La très grande majorité des économistes et des instances gouvernementales reconnaissent maintenant qu’il est très important que, dans tous les secteurs de l’économie, le signal de prix des biens et services reflète la totalité des coûts privés (coûts internes comptables) et sociaux (coûts externes ou coûts non spécifiquement comptabilisés) occasionnés par une exploitation commerciale.
Le transport de marchandises n’échappe pas à l’application de cette règle régissant l’optimum social contrairement, par exemple, aux services publics de santé et auxquels on reconnaît un droit démocratique et non-économique aux citoyens. En effet, malgré que ce secteur industriel joue un rôle primordial dans le développement de l’économie, l’exploitation des services de transports de biens et de marchandises en vue de réaliser des bénéfices, au même titre que toutes exploitations industrielles, doit intégrer dans ses coûts de production l’ensemble des coûts occasionnés par ses prestations de service.
Le transport routier de marchandises constitue une problématique particulière par rapport au transport ferroviaire, fluvial ou aérien : les transporteurs routiers circulent sur les routes publiques à toute heure du jour en compagnie des voitures assurant la viabilité citoyenne, dans des conditions de circulation souvent difficiles, réalisant un travail complexe, le plus souvent en flux tendus, engendrant des dommages aux routes, produisant des émanations polluantes, du bruit et des gaz à effet de serre et engendrant ainsi des coûts de gestion et de conservation des services routiers ainsi que des impacts sociaux et environnementaux.
Or, il est bien connu que les coûts sociaux occasionnés par les mouvements de transport ne sont pas complétement pris en considération dans les coûts de production. Cette situation engendre un signal de prix sur le marché inférieur à la valeur du service offert, faussant ainsi le jeu de l’offre et la demande, et favorisant une surexploitation des services routiers. En pratique, ceci se traduit par un excédent de la demande pour certains types de biens et une insuffisante des revenus de l’état spécifiquement dédiés à la gestion des services routiers, réduisant ainsi d’autant les capacités des autorités responsables d’offrir des services routiers de qualité aux citoyens et aux transporteurs.

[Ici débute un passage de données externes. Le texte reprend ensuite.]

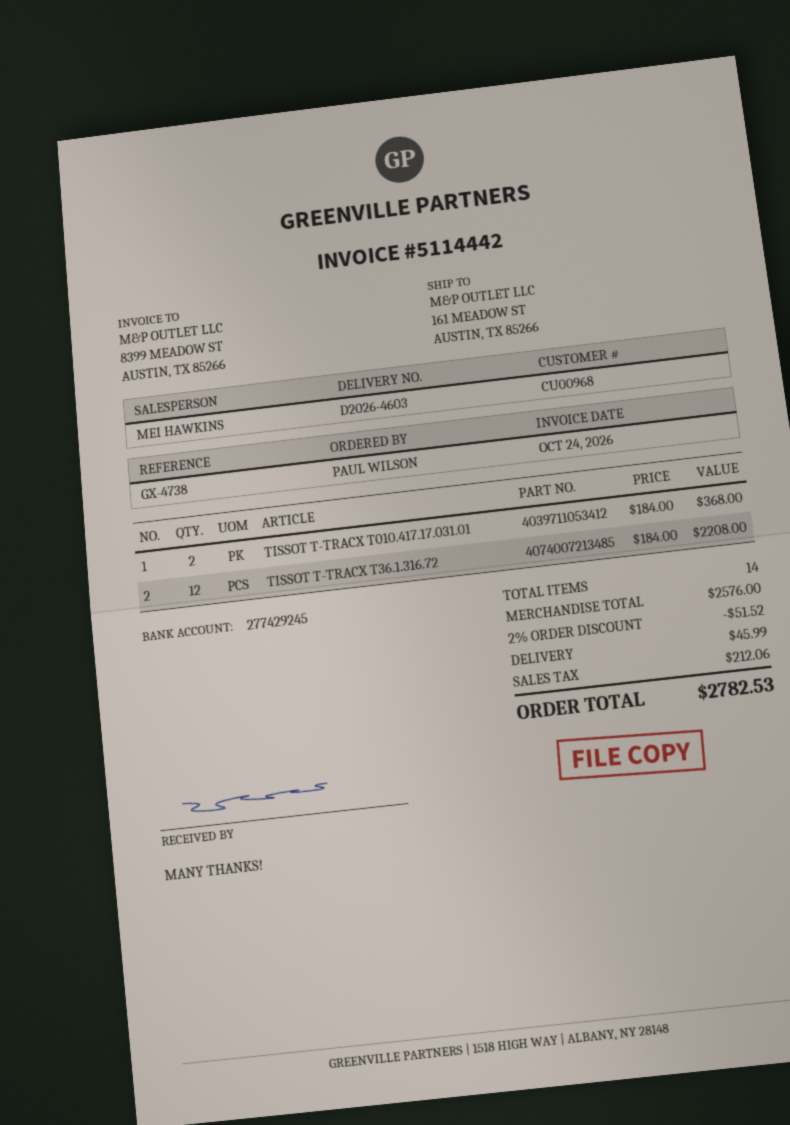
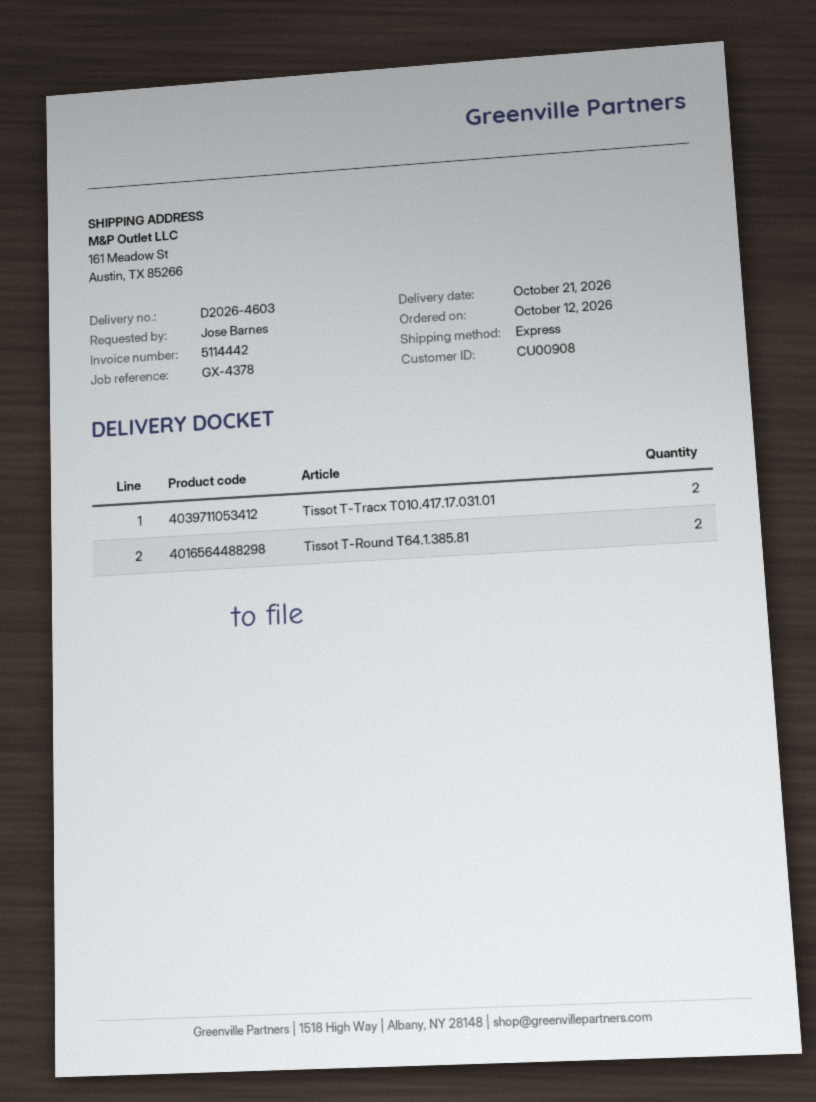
customer number: CU00968 -> CU00908
reference: GX-4738 -> GX-4378
ordered by: PAUL WILSON -> Jose Barnes
TISSOT T-TRACX T36.1.316.72: 12 -> none
Tissot T-Round T64.1.385.81: none -> 2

Comment tarifer les transports routiers de marchandises de manière à équilibrer les coûts imputables aux déplacements des véhicules lourds avec les budgets de gestion et de conservation des services routiers, et autres coûts sociaux ?
L’écotarification du transport routier
La tarification de l’usage des routes par les transporteurs a été instaurée au siècle dernier, à une époque où on ne parlait pas de systèmes intelligents de transport et encore moins des capacités de plus en plus universelles des technologies de l’information. Les autorités de contrôle du Canada, des États-Unis et de l’Union Européenne sont conscientes de l’iniquité et du caractère vétuste de la tarification routière en œuvre actuellement.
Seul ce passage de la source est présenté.